Hello everyone!
Why losses combined as
loss_dict = model(images, targets) losses = sum(loss for loss in loss_dict.values()) optimizer.zero_grad() losses.backward() but never as
losses = sum(loss_dict.values()) ? Is it the same ?
You have very specific model that returns losses instead of predictions and it also returns them as a dictionary. Usually models return predictions, then loss functions return loss(es) as tensor(s) and you can access it’s value via .item()
Thank you for answer!
Like we can see here vision/engine.py at 59ec1dfd550652a493cb99d5704dcddae832a204 · pytorch/vision · GitHub all models in torchvision in train state return dictionary of losses (of course in state eval they return prediction). I think it is common way because it incapsulate losses in model that very convenient.
But anyway, when we combine losses it has a lot of subtleties because we combine graphs with gradient not just values. Here more details python - How can i process multi loss in pytorch? - Stack Overflow
I guess that exist reason related to autograd or something else why in all place losses combinated via python сomprehension sum(loss for loss in loss_dict_reduced.values()) not just sum(loss_dict_reduced.values())
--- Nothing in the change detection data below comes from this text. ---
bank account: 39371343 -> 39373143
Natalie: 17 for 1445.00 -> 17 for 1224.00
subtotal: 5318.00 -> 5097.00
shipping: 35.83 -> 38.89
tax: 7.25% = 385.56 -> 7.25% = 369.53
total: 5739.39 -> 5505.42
One man told me that it related with torchscript that it not supports sum of dictionary values by direct. But he not sure.
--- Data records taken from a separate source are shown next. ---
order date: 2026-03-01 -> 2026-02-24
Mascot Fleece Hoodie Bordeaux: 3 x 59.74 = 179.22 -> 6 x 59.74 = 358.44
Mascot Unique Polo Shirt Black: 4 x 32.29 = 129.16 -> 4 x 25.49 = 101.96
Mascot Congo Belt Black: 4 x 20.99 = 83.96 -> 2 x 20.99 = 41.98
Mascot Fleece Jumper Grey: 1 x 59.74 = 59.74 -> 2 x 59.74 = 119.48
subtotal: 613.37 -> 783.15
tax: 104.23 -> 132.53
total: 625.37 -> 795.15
Ah, I see. I think this is because dict.values() returned as itervalues iterator, and [loss for loss in itervalues()] is converting iterator to a list.
Yes, that is truth. [loss for loss in itervalues()] is converting iterator to a list. But question was why we should convert iterator to a list and than sum it sum(loss for loss in loss_dict.values())? Why we cannot sum iterator directly sum(loss_dict.values()) ? What is different ?
Right. That code was written 3 years ago, I guess torch.sum was not able to sum over iterator in early 2019.
Maybe.
But in code like this
with torch.cuda.amp.autocast(enabled=scaler is not None):
loss_dict = model(images, targets)
losses = sum(loss for loss in loss_dict.values())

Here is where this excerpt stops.